The problem: She and her husband, Bowie, couldn’t decide on Mara’s middle name. Bowie insisted on his grandmother’s name, Priscilla, which Holland abhorred. The more time passed without a solution, the more Holland feared becoming another baby-naming horror story.

Holland said that years earlier, after two of her close friends had their first child together, they became so deadlocked on the name issue that they refused to complete the birth certificate. More than a week passed without them being allowed to leave the hospital. With insurance refusing to cover the extended stay, Holland said, the couple’s medical bill totaled more than $300,000.

Insurance wouldn’t cover it. Three hundred grand in hospital bills- all because Daddy wanted “Priscilla” and Mommy said, “Over my dead body.”

This is how you know our society’s circling the drain. Somewhere in rural America, a baby’s being born in the back of a pickup truck, and named Daisy on the spot, and everyone’s fine. Meanwhile, in San Francisco, a baby’s in a neonatal hostage situation because mommy and daddy are deadlocked between “Locket Romance” and “Slim Easy.”

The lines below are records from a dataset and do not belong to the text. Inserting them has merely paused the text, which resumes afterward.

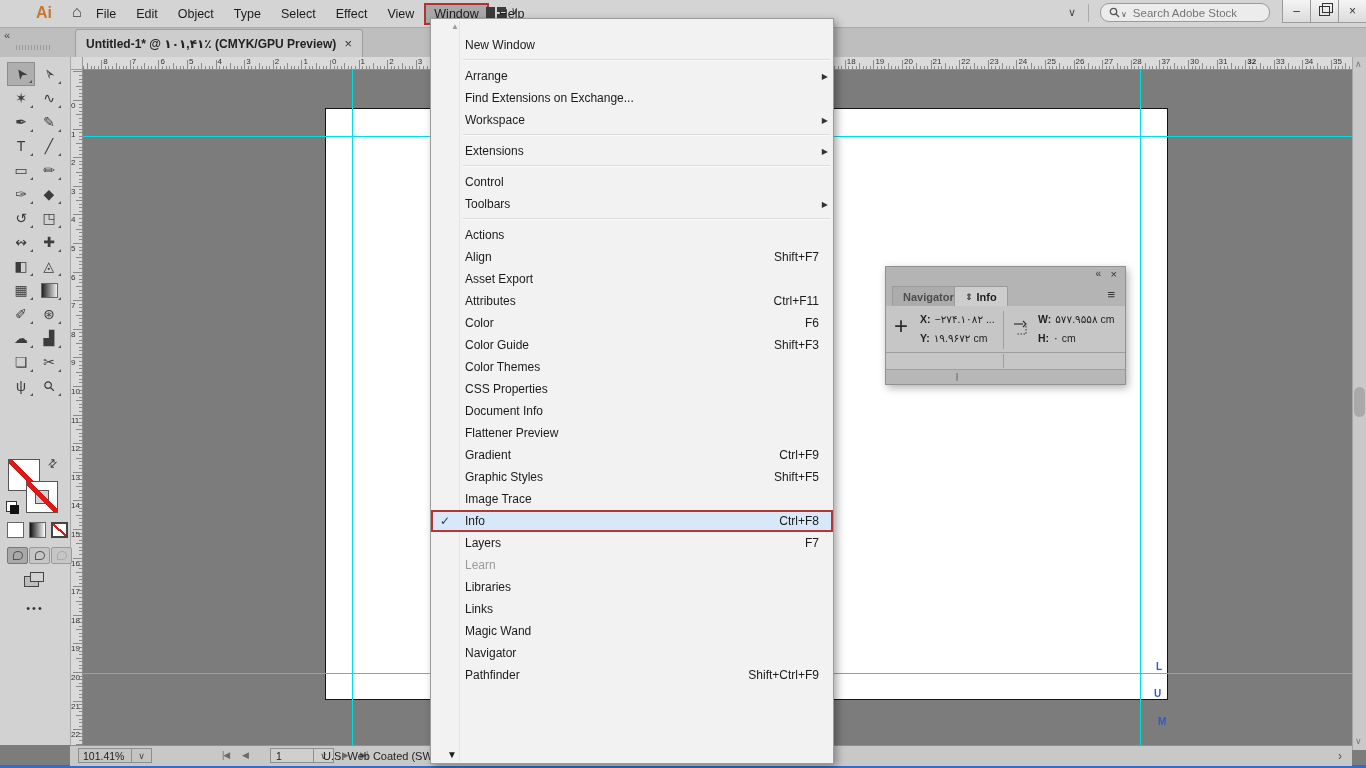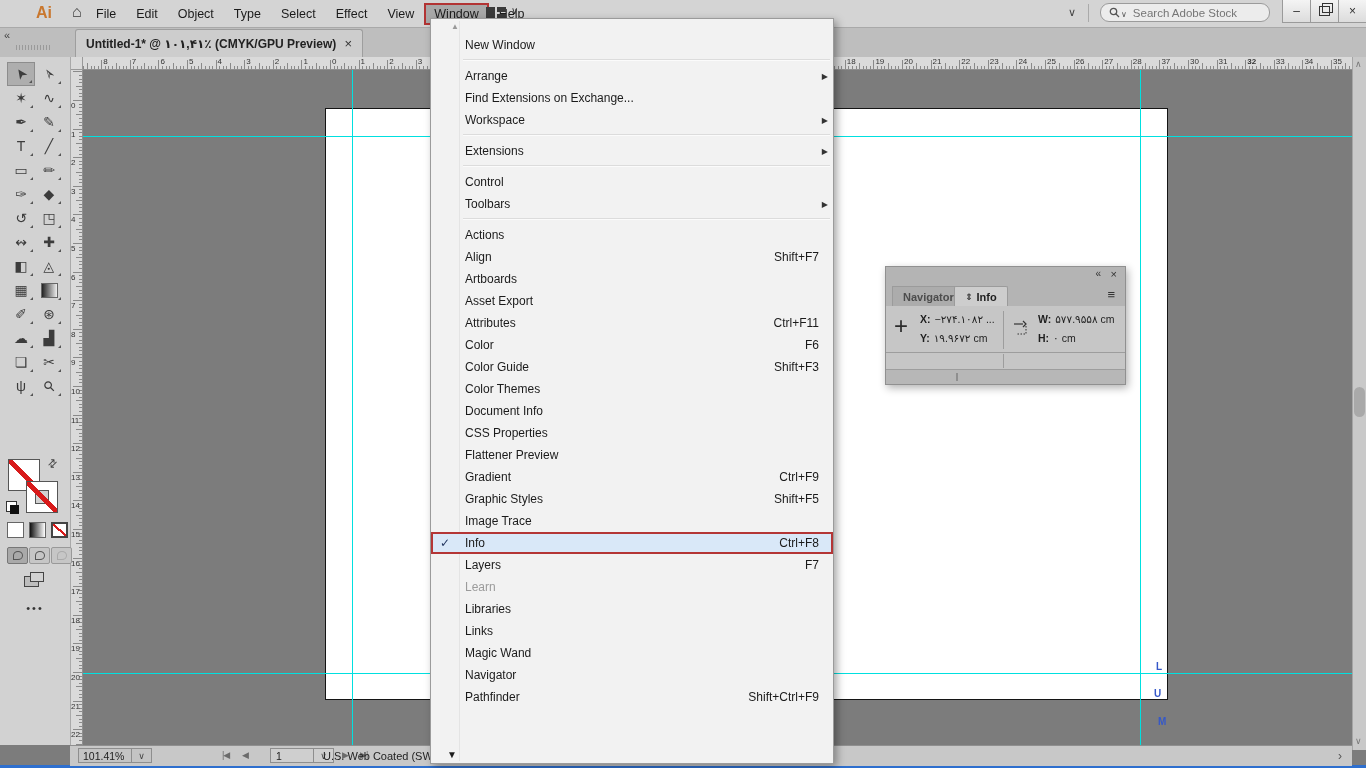--- a/index.html
+++ b/index.html
@@ -999,9 +999,6 @@
           <span class="wm-sc">Shift+F7</span>
         </div>
         <div class="wm-item">
-          <span class="wm-label">Artboards</span>
-        </div>
-        <div class="wm-item">
           <span class="wm-label">Asset Export</span>
         </div>
         <div class="wm-item">

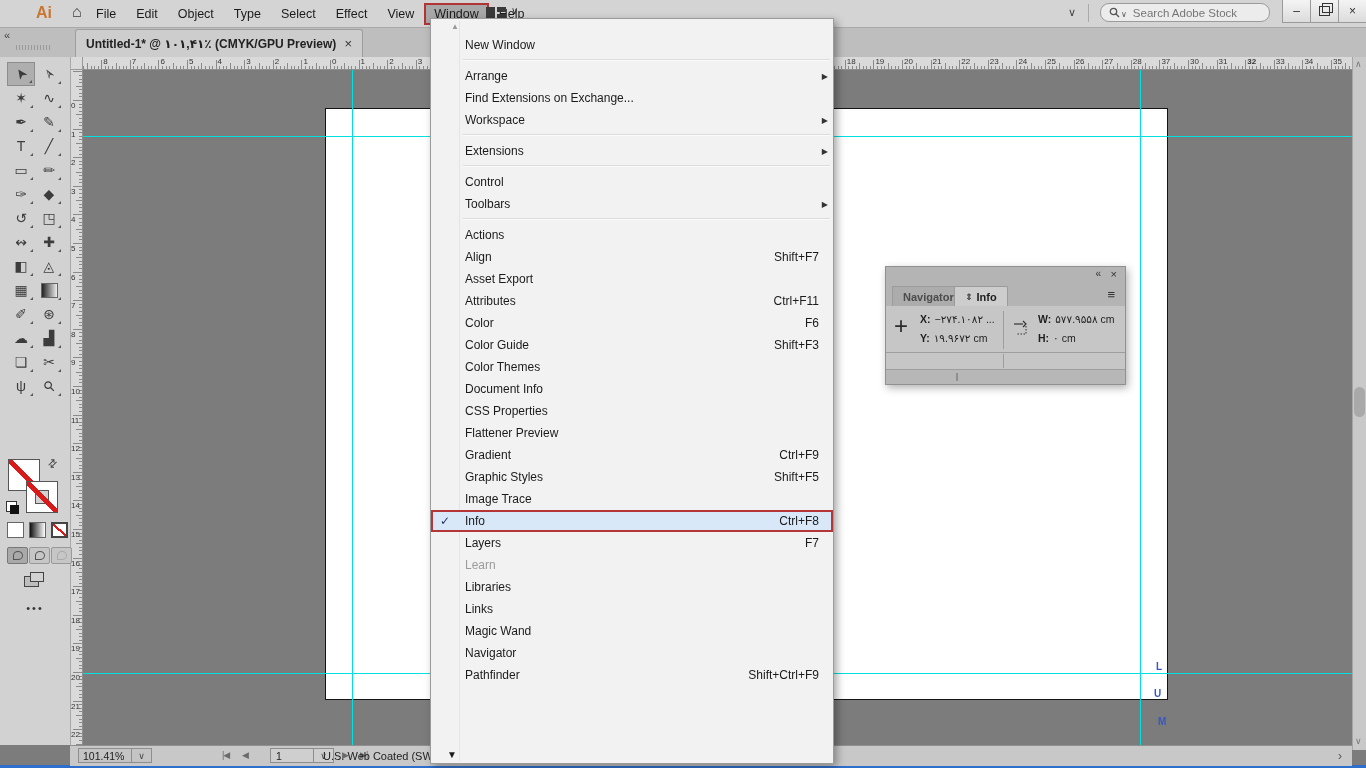--- a/index.html
+++ b/index.html
@@ -1017,10 +1017,10 @@
           <span class="wm-label">Color Themes</span>
         </div>
         <div class="wm-item">
+          <span class="wm-label">CSS Properties</span>
+        </div>
+        <div class="wm-item">
           <span class="wm-label">Document Info</span>
-        </div>
-        <div class="wm-item">
-          <span class="wm-label">CSS Properties</span>
         </div>
         <div class="wm-item">
           <span class="wm-label">Flattener Preview</span>

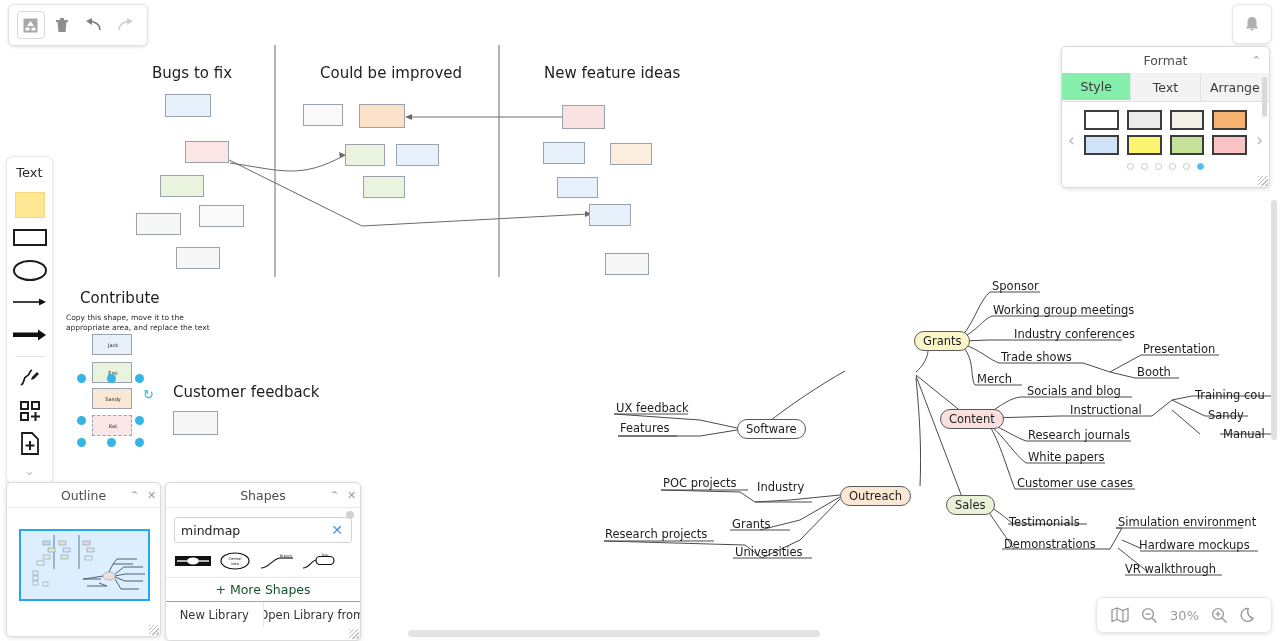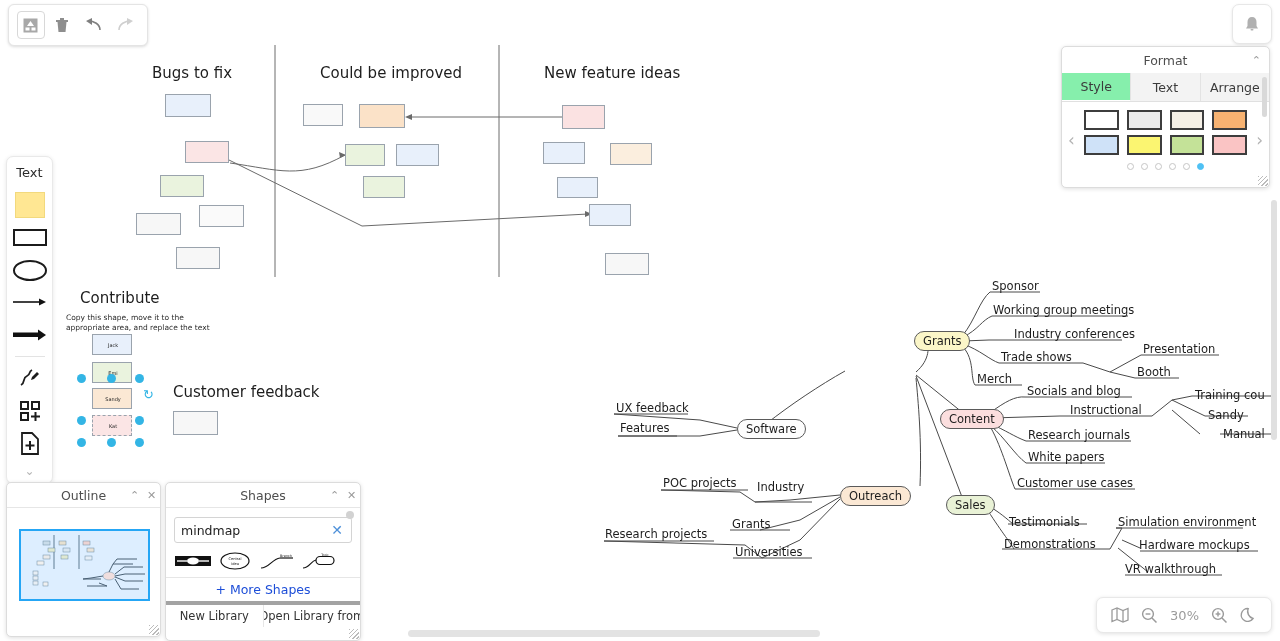--- a/index.html
+++ b/index.html
@@ -100,7 +100,7 @@
   .more-shapes {
     border-top: 1px solid #e6e6e6; height: 24px; display: flex;
     align-items: center; justify-content: center; font-size: 12.5px;
-    color: #1d4ed8; cursor: pointer; font-family: "DejaVu Sans", sans-serif;
+    color: #14532d; cursor: pointer; font-family: "DejaVu Sans", sans-serif;
   }
   .lib-row { border-top: 4px solid #a3a3a3; display: flex; height: 26px; }
   .lib-row div {

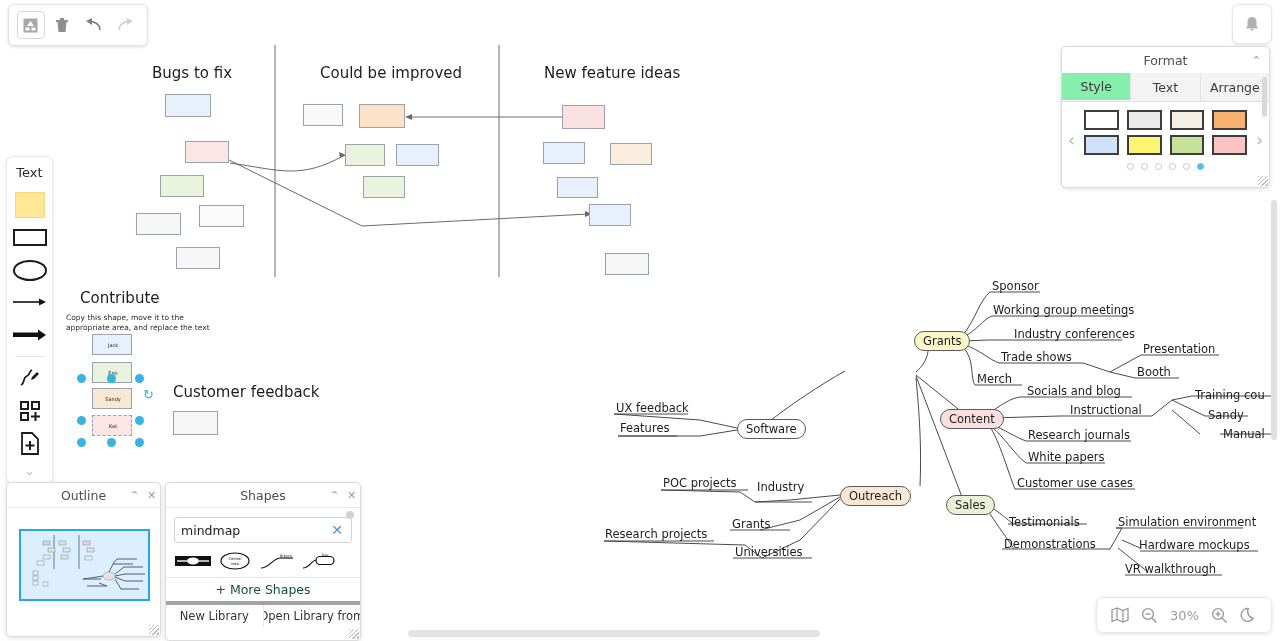--- a/index.html
+++ b/index.html
@@ -102,7 +102,7 @@
     align-items: center; justify-content: center; font-size: 12.5px;
     color: #14532d; cursor: pointer; font-family: "DejaVu Sans", sans-serif;
   }
-  .lib-row { border-top: 4px solid #a3a3a3; display: flex; height: 26px; }
+  .lib-row { border-top: 1px solid #a3a3a3; display: flex; height: 26px; }
   .lib-row div {
     flex: 1; display: flex; align-items: center; justify-content: center;
     font-size: 11.5px; color: #333; cursor: pointer; overflow: hidden;

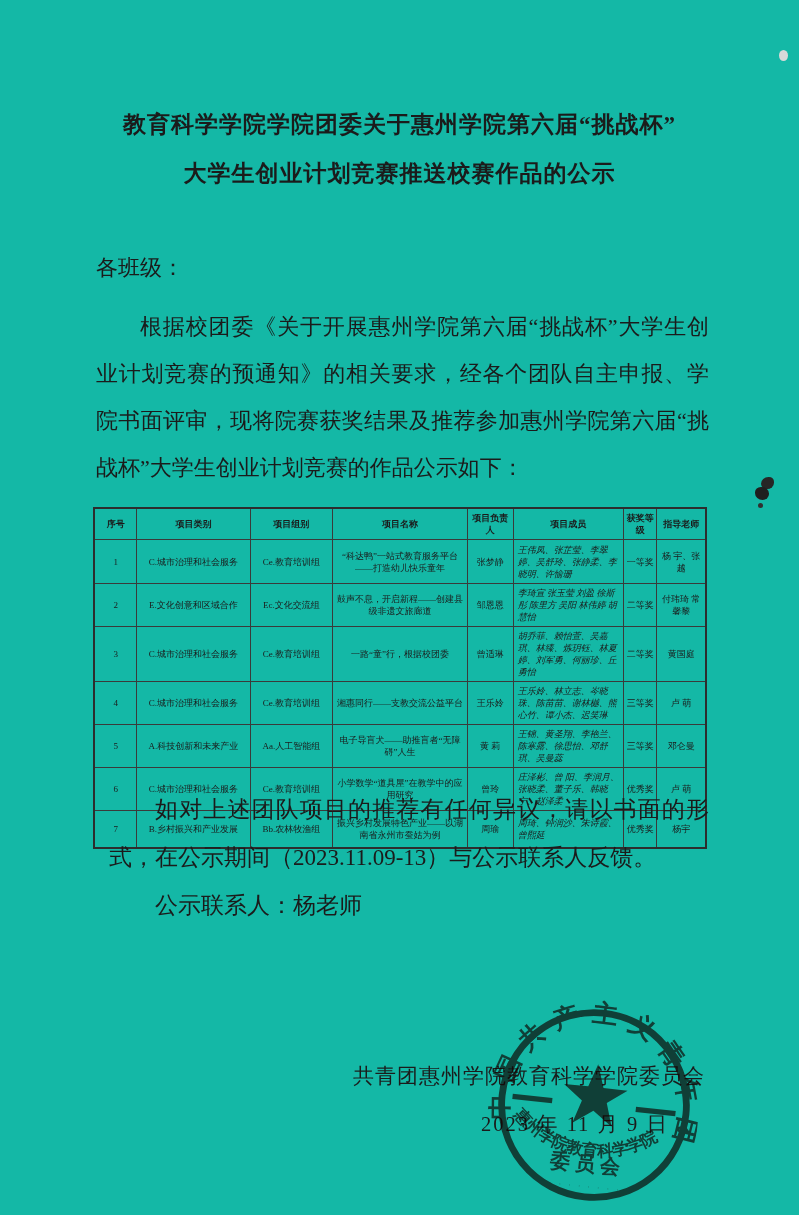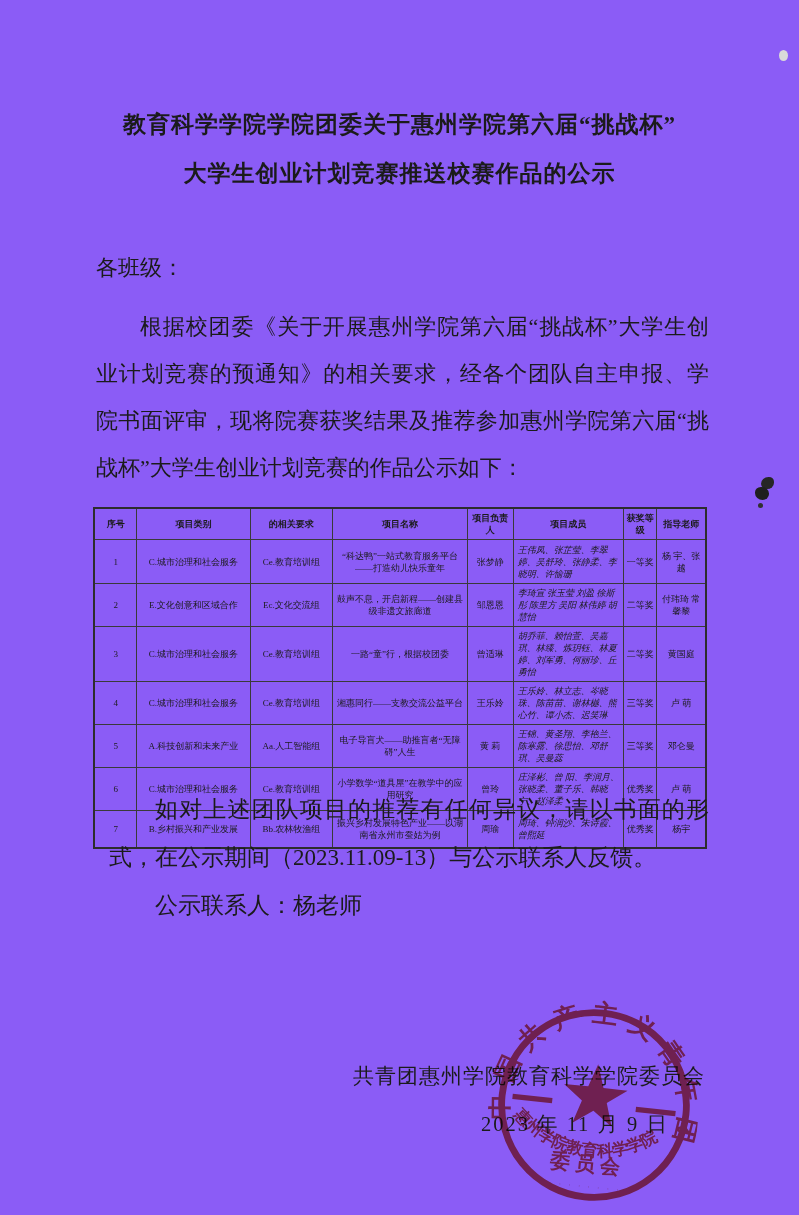--- a/index.html
+++ b/index.html
@@ -6,7 +6,7 @@
   html,body { background:#e8e8e8; }
   .doc {
     position:relative; width:799px; height:1215px; margin:0 auto;
-    background:#8b5cf6; overflow:hidden;
+    background:#14b8a6; overflow:hidden;
     font-family:"Liberation Serif","DejaVu Serif",serif; color:#1b1b1b;
   }
   .title-block {

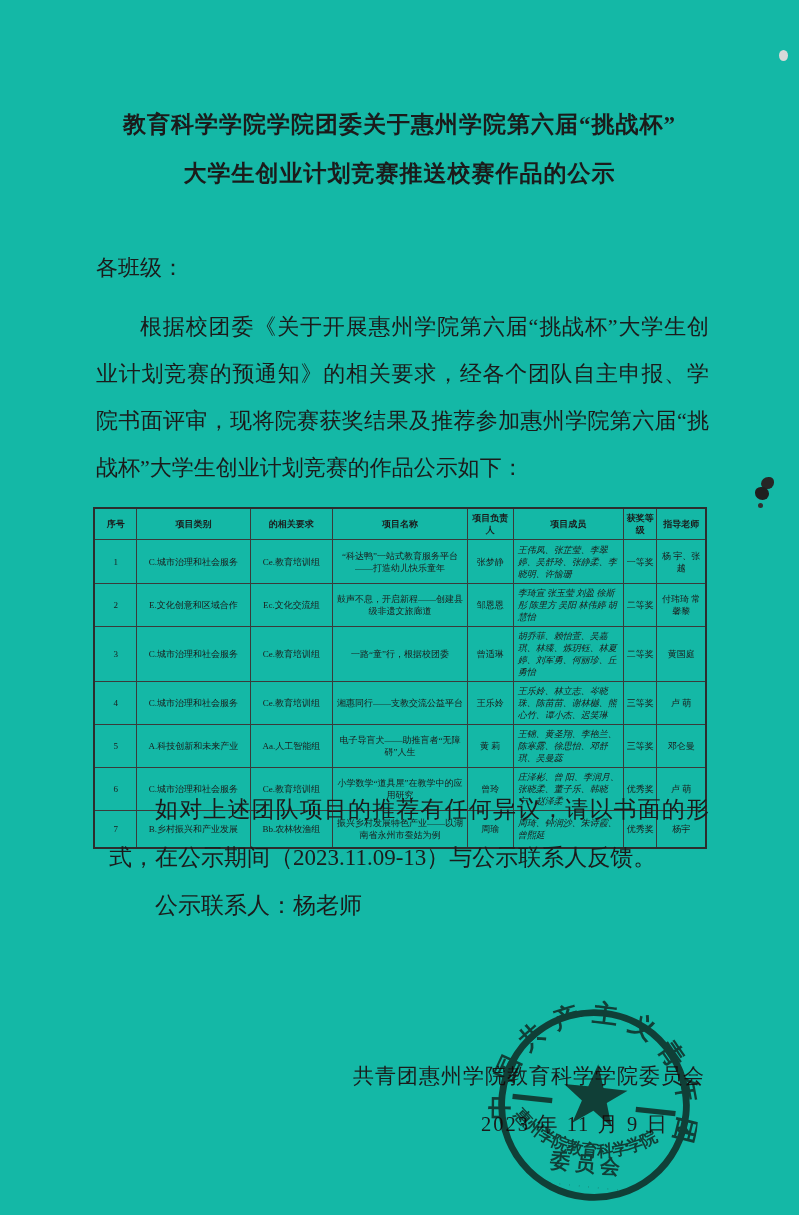--- a/index.html
+++ b/index.html
@@ -94,7 +94,7 @@
       <tr id="header-row">
           <th>序号</th>
           <th>项目类别</th>
-          <th>的相关要求</th>
+          <th>项目组别</th>
           <th>项目名称</th>
           <th>项目负责人</th>
           <th>项目成员</th>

This whole thing isn’t even about names sadly. It’s about how detached these people are from reality. The average American is out here praying they can just afford fucking diapers. While some tech bro is venmoing a stranger thirty racks to make sure his kid’s name “pops” on Instagram.

And I kinda get it. If you’re in Silicon Valley, you need a strong name. When little Apple Martin is applying to Harvard in fifteen years, you don’t want her competing against a kid named “Crypto P. Blockchain.” Because that kid’s getting the scholarship.

This is exactly how empires fall. Rome had gladiators and decadent feasts, and we’ve got gluten-free charcuterie boards and baby-naming consultants. Different props, but same show.

The only difference is that when Rome collapsed, at least their kids had names that sounded badass, like Augustus and Maximus. When America goes down, historians are going to be sifting through the rubble like,

“Ah, yes, here lies Rumble Honey Zuckerberg… truly a tragic figure of our time.”